▶ _DATA PROVIDED_
============
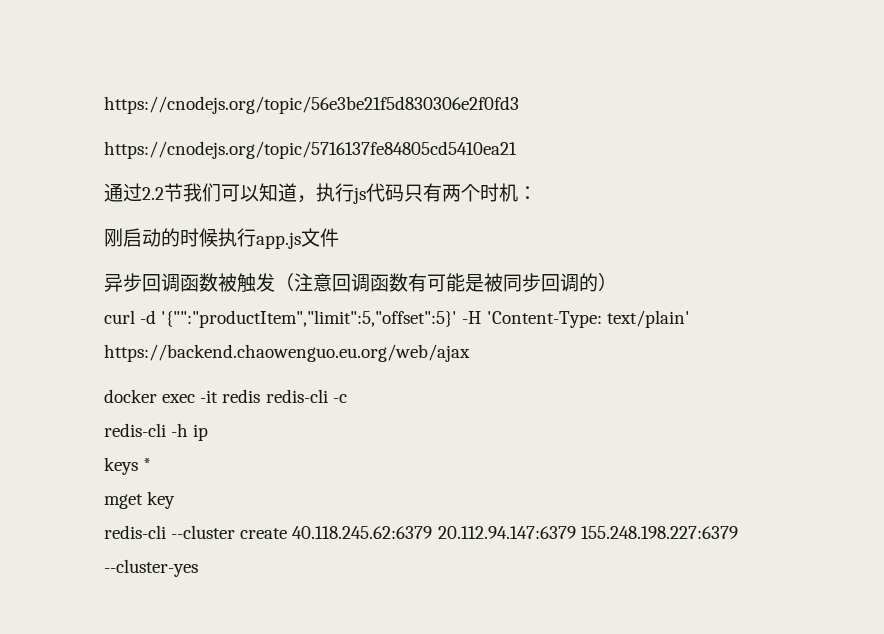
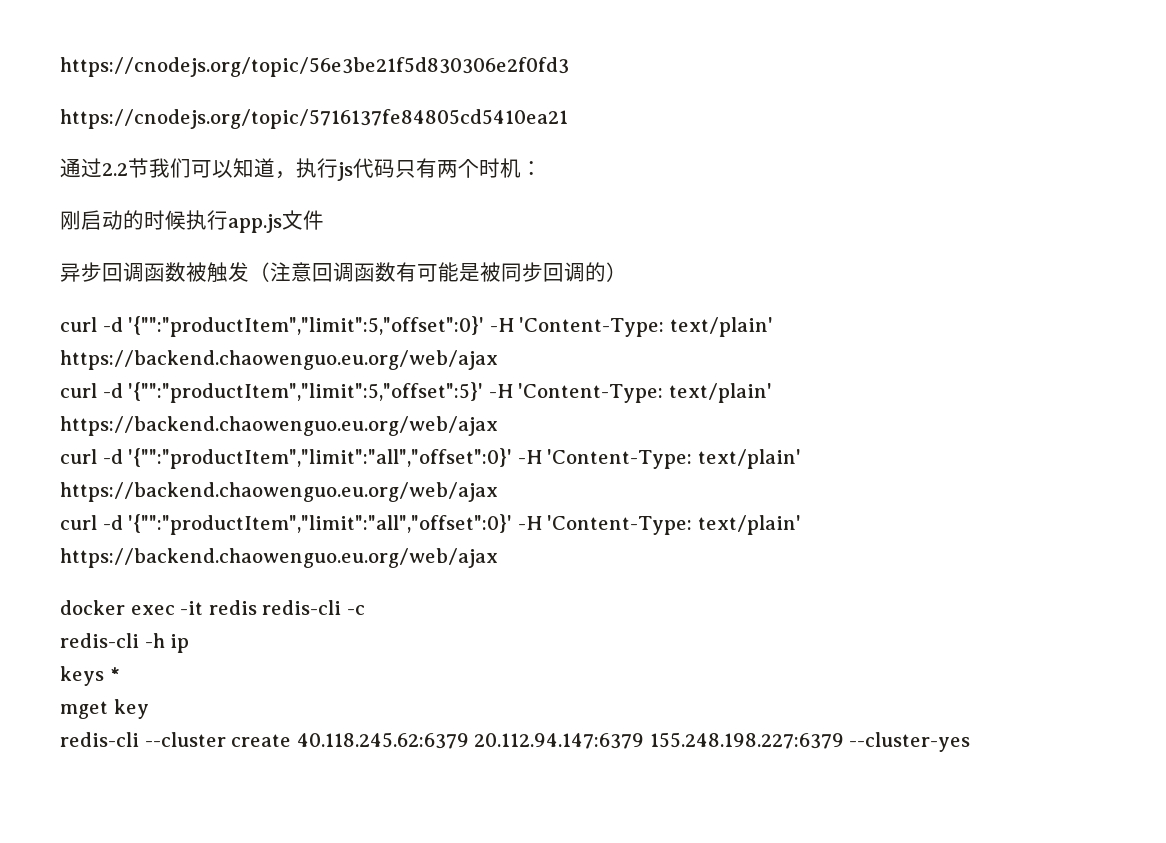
(617, 282) none -> [60,316,773,337] [60,350,498,370] // curl -d '{"":"productItem","limit":5,"offset":0}' -H 'Content-Type: text/plain' https://backend.chaowenguo.eu.org/web/ajax
(470, 353) none -> [60,448,801,469] [60,482,498,502] [60,514,801,535] [60,548,498,568] // curl -d '{"":"productItem","limit":"all","offset":0}' -H 'Content-Type: text/plain' https://backend.chaowenguo.eu.org/web/ajax // curl -d '{"":"productItem","limit":"all","offset":0}' -H 'Content-Type: text/plain' https://backend.chaowenguo.eu.org/web/ajax

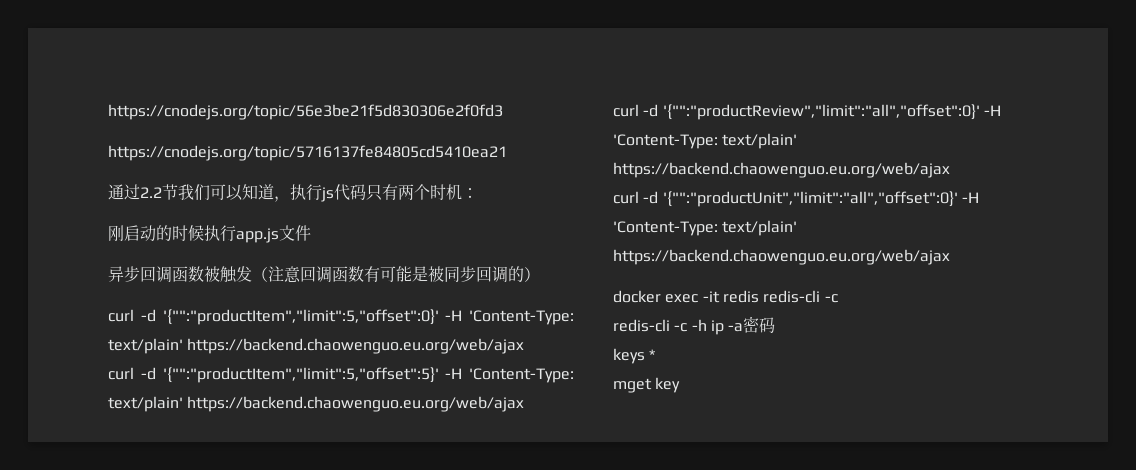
[128,448,801,469] [60,482,498,502] [60,514,513,535] '{"":"productItem","limit":"all","offset":0}' -H 'Content-Type: text/plain' https://backend.chaowenguo.eu.org/web/ajax // curl -d '{"":"productItem","limit":"all","offset":0}' -> [662,104,1001,120] [613,133,798,149] [613,162,950,178] [613,191,958,207] '{"":"productReview","limit":"all","offset":0}' -H 'Content-Type: text/plain' https://backend.chaowenguo.eu.org/web/ajax // curl -d '{"":"productUnit","limit":"all","offset":0}'
(139, 640) none -> [674,323,688,332] -c
(190, 643) none -> [728,316,776,333] -a密码
[60,732,971,752] // redis-cli --cluster create 40.118.245.62:6379 20.112.94.147:6379 155.248.198.227:6379 --cluster-yes -> (681, 385) none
============
▶ _INSTRUCTIONS FOR THE TASK_
The reply should hold only how many lines in the material include the word "none".

▶ _REPLY_
5